Launching a Model Organelle Campaign
By Debra Shapiro
Posted on 2016-05-05
Students at Camp Ernst Middle School in Burlington, Kentucky, participate in technology leadership camps. Next year, they can take a CTE course in Digital Literacy for high school credit. Photo credit: Kristen Franks
Career and Technical Education (CTE), long the bastion of U.S. high schools, is becoming more common in middle schools and linked with science, technology, engineering, arts, and math (STEAM) courses. Virginia’s Fairfax County Public Schools (FCPS) is one supporter, offering middle level CTE courses in Technology and Engineering Education, Business and Information Technology, and Family and Consumer Sciences. “We’re getting [students] engaged at an early age,” says Scott Settar, program manager for Technology and Engineering Education and STEAM Integration. “We’re rewriting the middle school Business and Information Technology courses with more coding, programming, and networking opportunities,” he reports.
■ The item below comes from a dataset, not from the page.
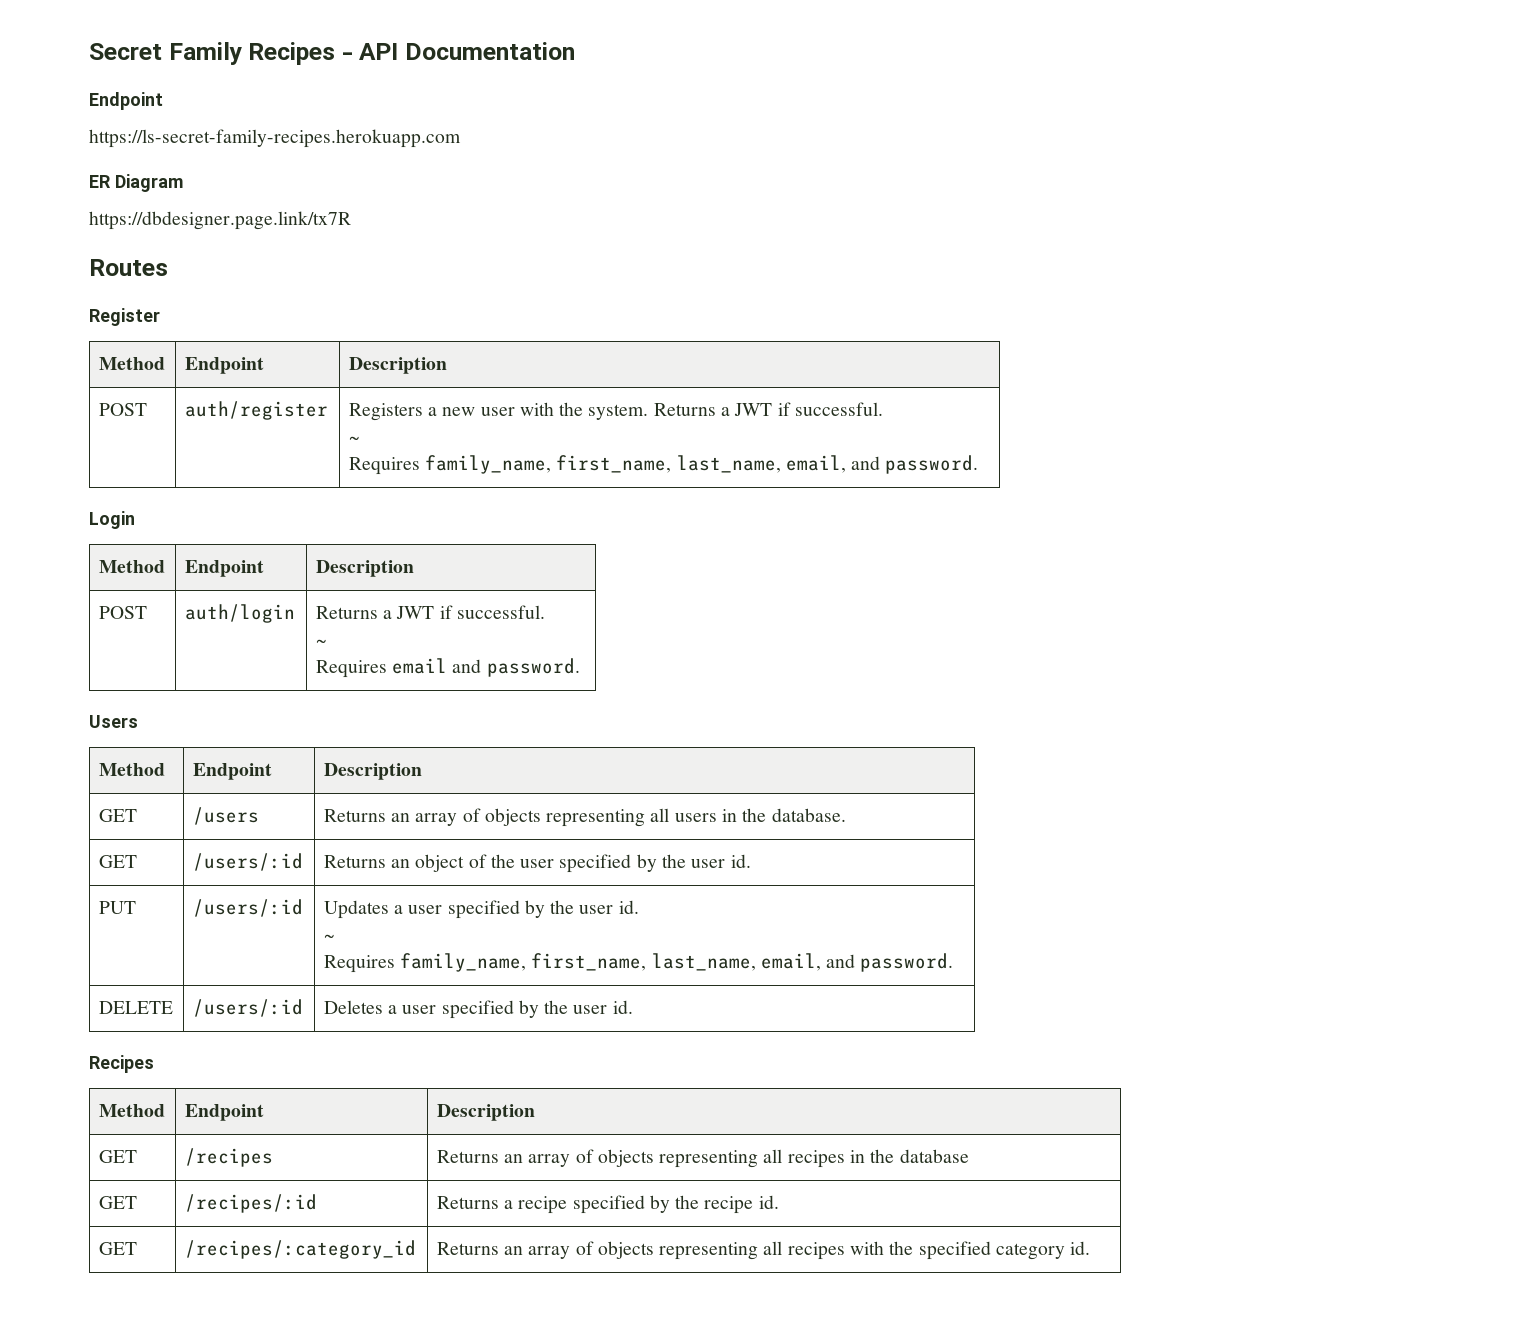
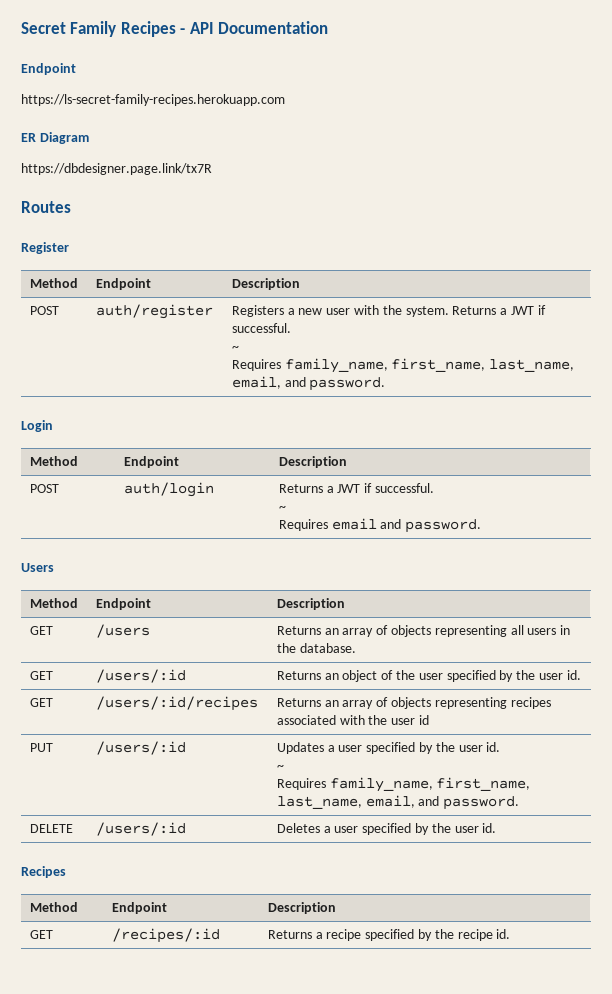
(751, 861) none -> [29,698,53,707] [95,696,258,711] [276,697,551,709] [276,715,429,725] // GET | /users/:id/recipes | Returns an array of objects representing recipes associated with the user id
[98,1150,137,1163] [184,1148,273,1167] [436,1149,969,1168] // GET | /recipes | Returns an array of objects representing all recipes in the database -> (336, 908) none
[98,1242,137,1255] [184,1240,416,1259] [436,1241,1091,1260] // GET | /recipes/:category_id | Returns an array of objects representing all recipes with the specified category id. -> (511, 934) none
The CTE courses “focus on the technical application of many career pathways, the design process, and 21st-century skills.
“National research has shown that by grades 5–7, students lose interest in individual [science, technology, engineering, and mathematics] STEM content areas,” so students at all grade levels “need to understand why these disciplines are important and relevant” because “upcoming STEM jobs will be in this area,” he contends. “The general consensus across the nation is that Technology and Engineering Education and Business and Information Technology are moving toward a STEAM focus, STEAM integration.”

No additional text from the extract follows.